As a war correspondent in Hawaii during World War II, Burroughs
wrote extensively in support of the American war effort. Even though Russia
was an American ally against Germany and Japan, Burroughs was unwilling
to forgive or forget the efforts of the Russian government to spread communism
to the U.S. before the war. In “Whatsoever a Man Soweth,” an article
printed in the Honolulu Advertiser in 1942, Burroughs acknowledged that
America should do all it could physically to support Russia during the
war. According to Burroughs, though, that support should have been tied
to a promise. Before weapons of any kind were sent to Russia, he explained,
the U.S. should have demanded that the Russian government promise that
in the future it would not interfere in American politics. “Deep in
the fibre of our being is suspicion and distrust of the Government of Russia,”

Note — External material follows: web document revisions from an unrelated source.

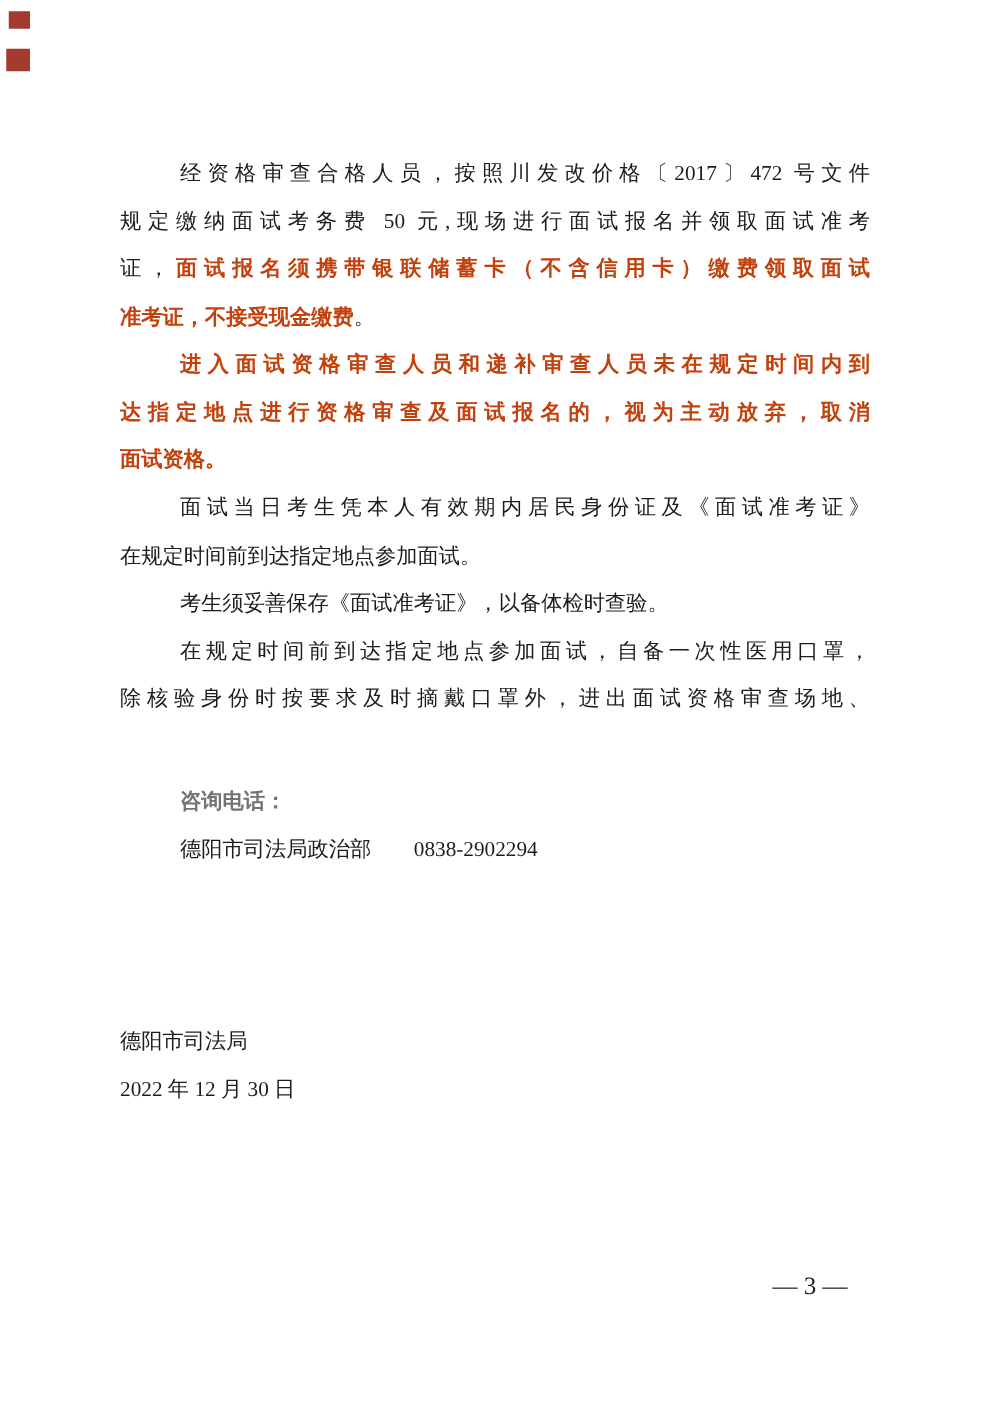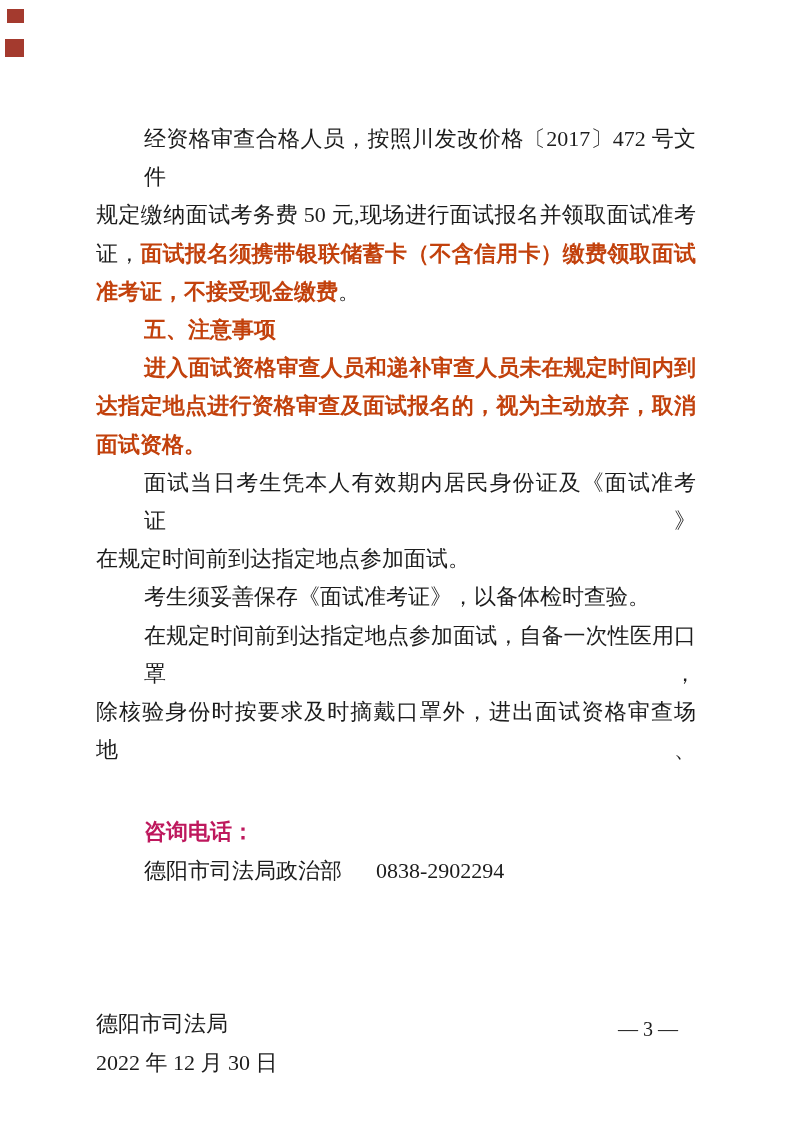--- a/index.html
+++ b/index.html
@@ -16,42 +16,42 @@
     position: absolute;
     background: #a43a2e;
   }
   .red-mark.m1 { left: 7px;  top: 9px;  width: 17px; height: 14px; }
   .red-mark.m2 { left: 5px;  top: 39px; width: 19px; height: 18px; }
   .content {
     position: absolute;
     left: 96px;
     top: 120px;
     width: 600px;
-    font-size: 22px;
+    font-size: 17px;
     line-height: 38.2px;
   }
   .line {
     text-align: justify;
   }
   .jfull {
     text-align: justify;
     text-align-last: justify;
   }
   .ind { padding-left: 48px; }
   .b, .hd {
     font-family: "Liberation Sans", sans-serif;
     font-weight: 700;
     color: #c2410c;
   }
   .contact-heading {
     margin-top: 44px;
     padding-left: 48px;
     font-family: "Liberation Sans", sans-serif;
     font-weight: 700;
-    color: #be185d;
+    color: #737373;
   }
   .contact-line {
     padding-left: 48px;
   }
   .contact-line .phone { margin-left: 34px; }
   .signature {
     margin-top: 114px;
     line-height: 39px;
   }
   .sig-issuer { padding-right: 55px; }
@@ -75,21 +75,20 @@
 
   <div class="content">
 
     <div>
       <div class="line jfull ind"><span>经资格审查合格人员，按照川发改价格〔2017〕472 号文件</span></div>
       <div class="line jfull"><span>规定缴纳面试考务费 50 元,现场进行面试报名并领取面试准考</span></div>
       <div class="line jfull"><span>证，</span><span class="b">面试报名须携带银联储蓄卡（不含信用卡）缴费领取面试</span></div>
       <div class="line"><span class="b">准考证，不接受现金缴费</span><span>。</span></div>
     </div>
 
-    <div class="line ind hd">五、注意事项</div>
 
     <div>
       <div class="line jfull ind"><span class="b">进入面试资格审查人员和递补审查人员未在规定时间内到</span></div>
       <div class="line jfull"><span class="b">达指定地点进行资格审查及面试报名的，视为主动放弃，取消</span></div>
       <div class="line"><span class="b">面试资格。</span></div>
     </div>
 
     <div>
       <div class="line jfull ind"><span>面试当日考生凭本人有效期内居民身份证及《面试准考证》</span></div>
       <div class="line"><span>在规定时间前到达指定地点参加面试。</span></div>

Burroughs explained. “It is nothing of our own doing. The government
of Russia, sowing deep for a quarter of a century, planted it there.”
Edgar Rice Burroughs always claimed that he wrote only
to entertain. In his writing, starting in 1917 and going on into the 1940s,
however, Burroughs felt compelled occasionally to warn his fellow Americans
about the dangers of communism. More than that, he showed a willingness
to
use his forum as a prominent writer to resist the efforts of communism
to subvert traditional American values by infiltrating the American labor
movement through the I.W.W. He certainly succeeded in his goal to entertain
his readers, but his writings have some historical significance as well.
They give glimpses into the philosophical struggle this nation fought against
a pervasive foreign philosophy, and the great courage and intensity with
which many Americans, like Edgar Rice Burroughs, spoke out against it.